U.S. spot Bitcoin ETFs absorbed about $816.9 million net during the April 6 to April 10 trading week, with the launch of Morgan Stanley’s MSBT as one of the supportive catalysts, and spot Ethereum ETFs added about $187.1 million, which reinforced the rebound after a shaky start to the week. 

However, sentiment is not increased significantly for altcoins. According to long-time crypto investor Santiago Roel Santos, founder and CEO of crypto private equity firm Inversion, crypto tokens are experiencing significant discounts in secondary markets, with many averaging around 90%, though this figure is token and structure-specific rather than a universal trend. 

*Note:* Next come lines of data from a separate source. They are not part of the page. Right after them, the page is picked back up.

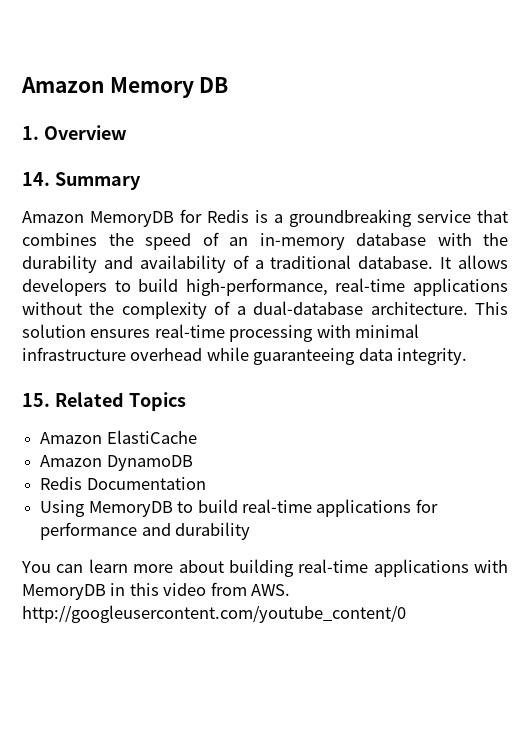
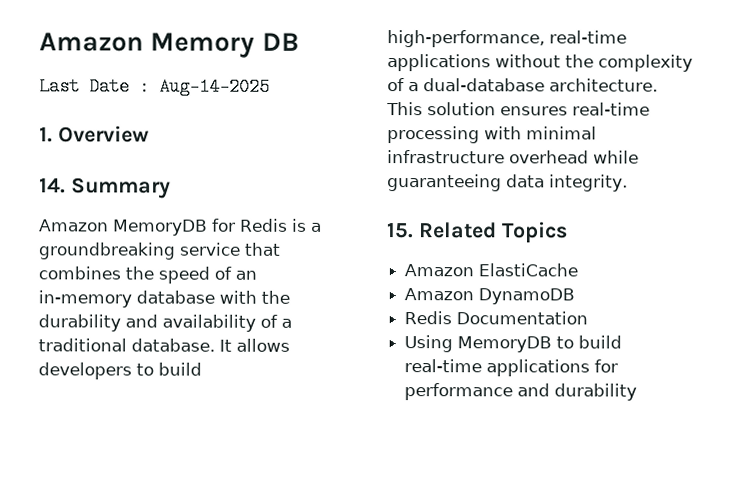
+ Last Date : Aug-14-2025
- You can learn more about building real-time applications with MemoryDB in this video from AWS. http://googleusercontent.com/youtube_content/0

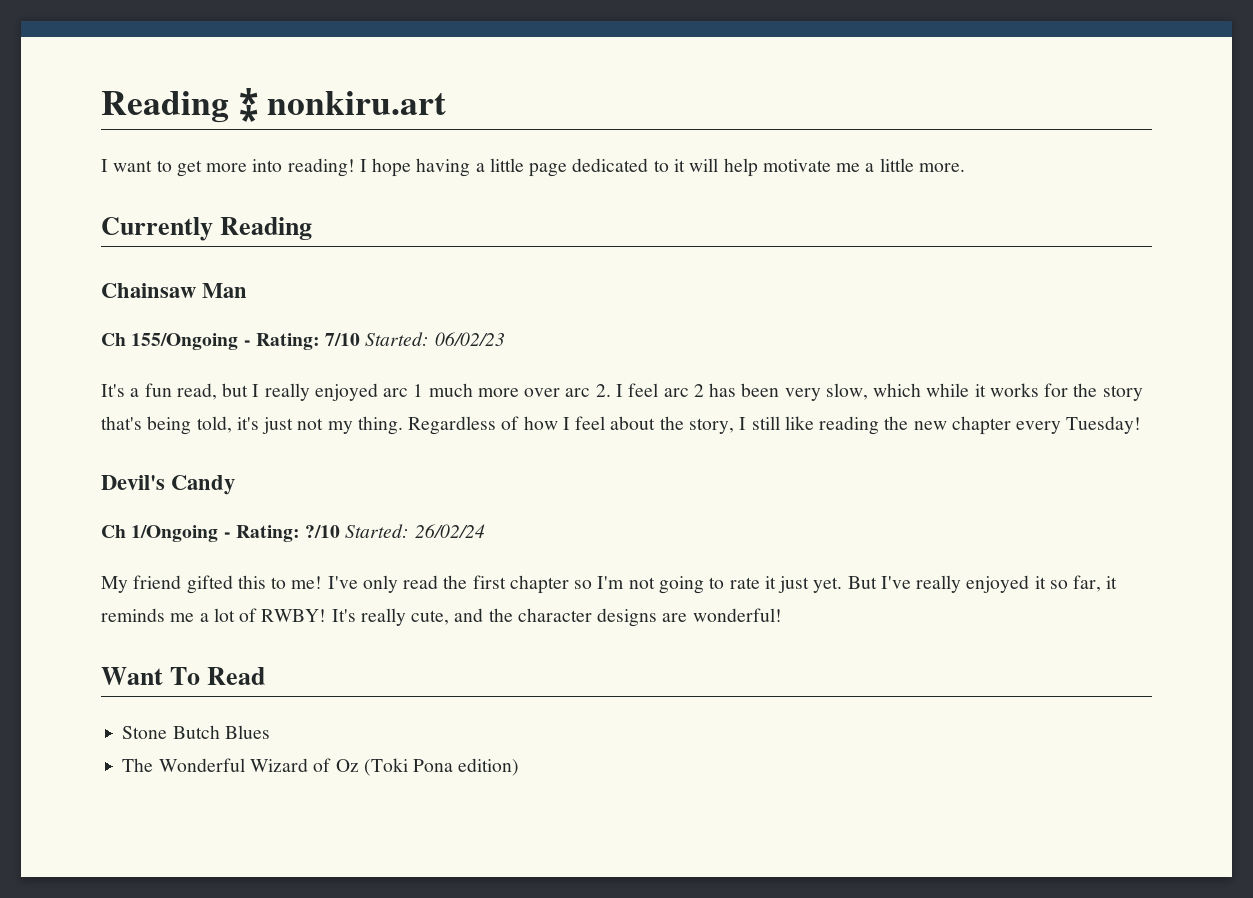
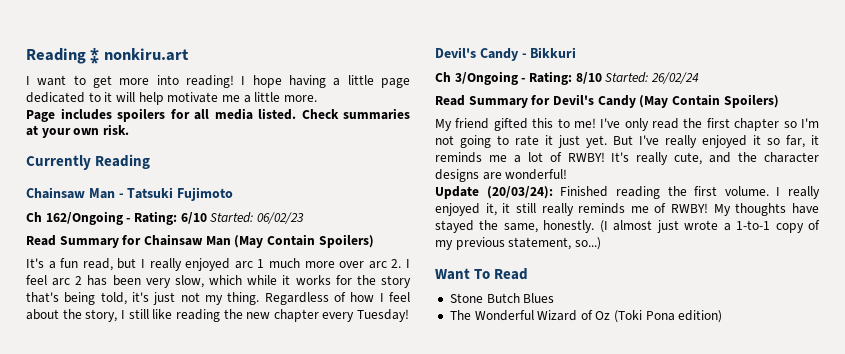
+ Page includes spoilers for all media listed. Check summaries at your own risk.
- Chainsaw Man
- Ch 155/Ongoing - Rating: 7/10 Started: 06/02/23
+ Chainsaw Man - Tatsuki Fujimoto
+ Ch 162/Ongoing - Rating: 6/10 Started: 06/02/23
+ Read Summary for Chainsaw Man (May Contain Spoilers)
- Devil's Candy
- Ch 1/Ongoing - Rating: ?/10 Started: 26/02/24
+ Devil's Candy - Bikkuri
+ Ch 3/Ongoing - Rating: 8/10 Started: 26/02/24
+ Read Summary for Devil's Candy (May Contain Spoilers)
+ Update (20/03/24): Finished reading the first volume. I really enjoyed it, it still really reminds me of RWBY! My thoughts have stayed the same, honestly. (I almost just wrote a 1-to-1 copy of my previous statement, so...)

Median discounts range from 40% to 50% for shorter vesting periods and increase to 70% or higher for longer durations. Factors contributing to these discounts include weak market sentiment, liquidity issues, and token value accrual problems. Investors are shifting focus from locked tokens to equities, leading to tighter discounts in high-quality assets. Current structures may need re-evaluation to attract more investors and enhance liquidity in the market. 


Macro context

The macro narrative this week was dominated by two overlapping events: a fragile geopolitical ceasefire and a high-stakes inflation print. On the geopolitical side, the war had dampened investors' appetite for risk, affecting crypto and stock prices, and while the temporary ceasefire doesn't guarantee an end to the conflict, it signals a pause in escalation, which served as a tailwind for Bitcoin, Ethereum, and other high-risk assets. But the ceasefire's credibility was challenged: gold edged higher to $4,750 on Thursday as investors weighed the fragility of the U.S.-Iran ceasefire amid a complex Middle East war, with the Strait of Hormuz conflict, a senior Iranian official stating three provisions of the ceasefire proposal had already been breached, and Israel's attack on Lebanon, prompting Tehran to threaten retaliation.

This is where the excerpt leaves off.